Brief-Form Post #15: Spring Wildflower Delights at Wheeler NWR!
I am pleased to offer the 15th of my new GBH Brief Form Posts to my website (Less than three-minutes to read!) I tend to get a bit long-winded with my routine Posts. I don’t want my enthusiasm for thoroughness and detail to discourage readers. So I will publish these brief Posts regularly.
Brief-Form Post on Spring Wildflower Delights at Wheeler NWR
March 11, 2023, I returned to the east-central arm of Wheeler National Wildlife Refuge, fifteen miles south of my Madison, Alabama residence. It’s my place of observation, reflection, and discovery. I journeyed there with no particular purpose in mind beyond inhaling Nature’s spring elixir. I’ll publish a future Post offering a wider taste of what I experienced. For this Brief-Form Post I restrict my focus and observations to the glory of a few special spring wildflowers that greeted me.

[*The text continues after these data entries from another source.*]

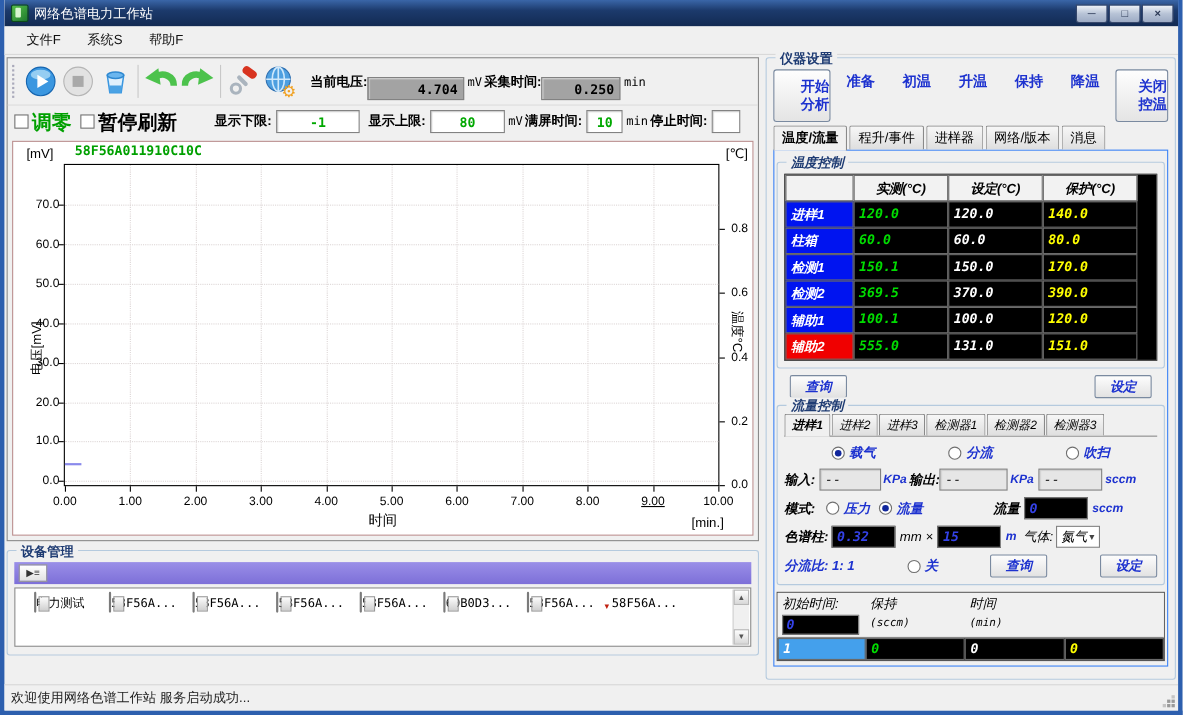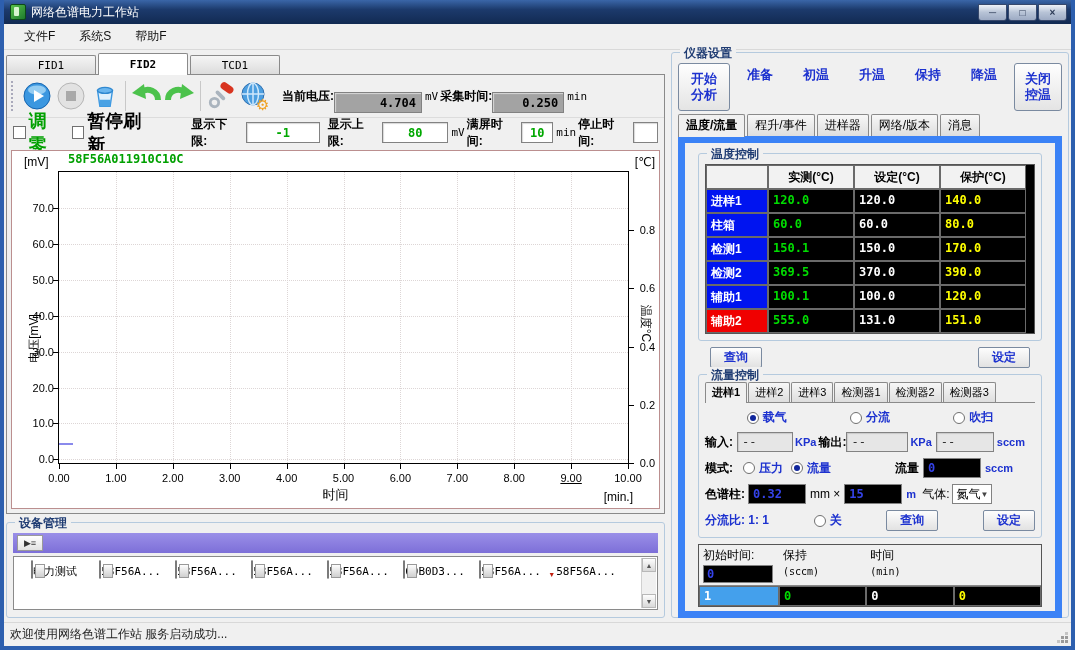"FID1" div.tabstrip { html: <div> <span>FID1</span> <span>FID2</span> <span>TCD1</span> </div> -> none }
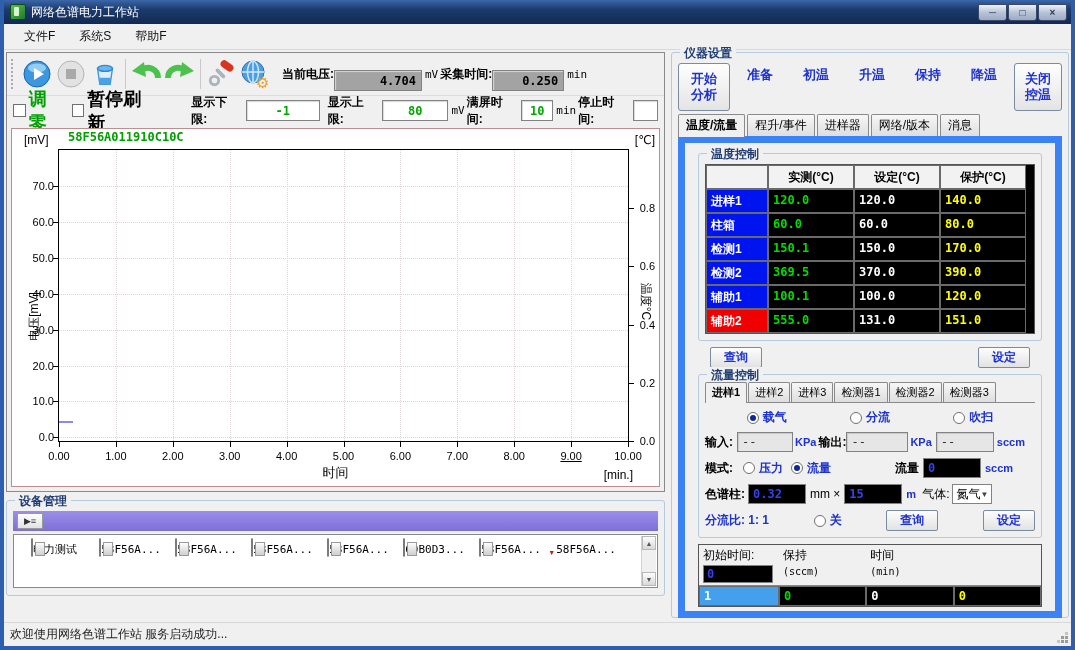"开始" .big-btn { text-align: center -> right }
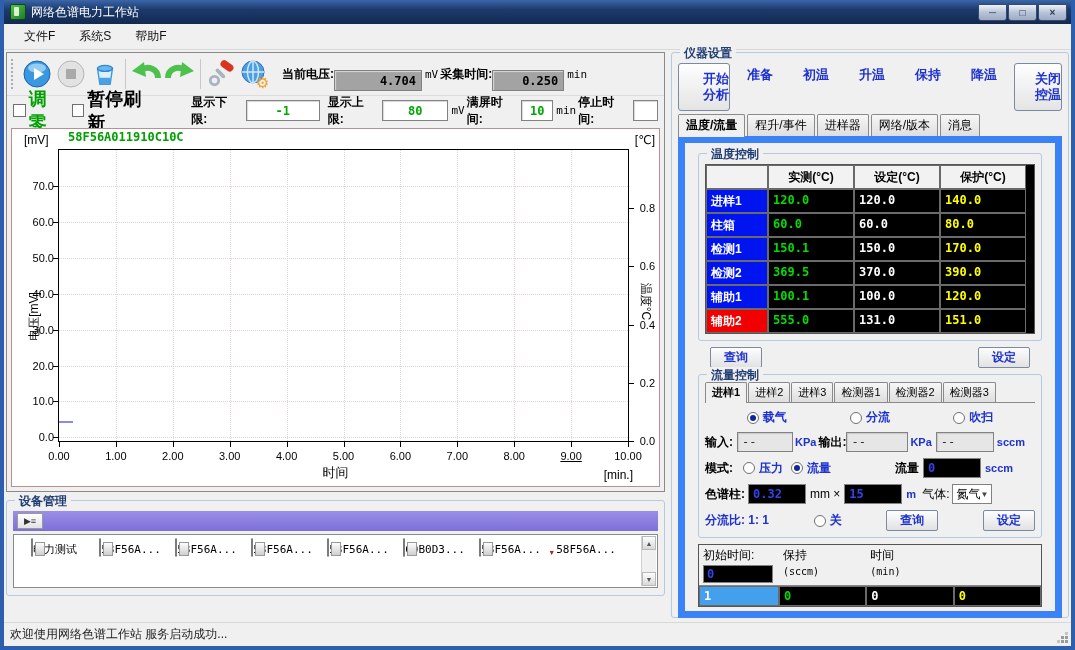"温度控制" .rcontent { border: 7px solid #3b82f6 -> 1px solid #3b82f6; font-style: none -> italic; padding: 10px 13px 4px -> 10px 2px 4px }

Spring Wildflower Menagerie
The forest canopy remains nearly wide open during the second week of March, drawing me to her this time of year. The canopy is awakening even as the spring ephemeral ground vegetation is already wide awake, with the spring sun kissing the forest floor full-lipped. Sweet Betsy trillium are in full flower, a delight I will never tire of seeing each spring, whether one or dozens lie ahead.
John Muir recognized that Nature’s beauty, magic, wonder, and awe touch us deeply:
The trees wave and the flowers bloom in our bodies as well as our souls.
Woodland phlox (right) and bulbous cress revel in the seasonal forest floor sunlight. They’ll be long gone after the canopy closes. Their seasonal life-window closes before the frenzied hordes of mosquitoes greet me when I return during the early summer.
Native deciduous mountain azalea is another of my lifetime favorites. It always sparks treasured memories of my three college-summer employment positions with the Maryland Forest Service in the central Appalachians. Some of my best memories involve work or recreation in forest ecosystems. I recall wise advisors who urged me, “Do what you love and you will never work a day in your life.”
I’ve been blessed to do just that. Sure, I recall days when pressures and stress mounted, yet my positive recollections brighten the darker memories, driving shadows deep into crevices. Life is good when I can see red buckeye heavy with its spiked red blossoms, torches of crimson held high in the spring understory.
Other wildflowers greeted me. These few allstars will suffice.
I accept the challenge of distilling these Brief-Form Posts to a single distinct reflection, a task far more elusive than assembling a dozen pithy statements. Sometimes, I borrow a distinct reflection from the truly great minds of antiquity, for no matter how hard I try I am unable to best those whom I have followed and revered across my seven-plus decades. In this case, it is John Muir who captured the essence of Nature’s elixir 120 years ago:
- The trees wave and the flowers bloom in our bodies as well as our souls.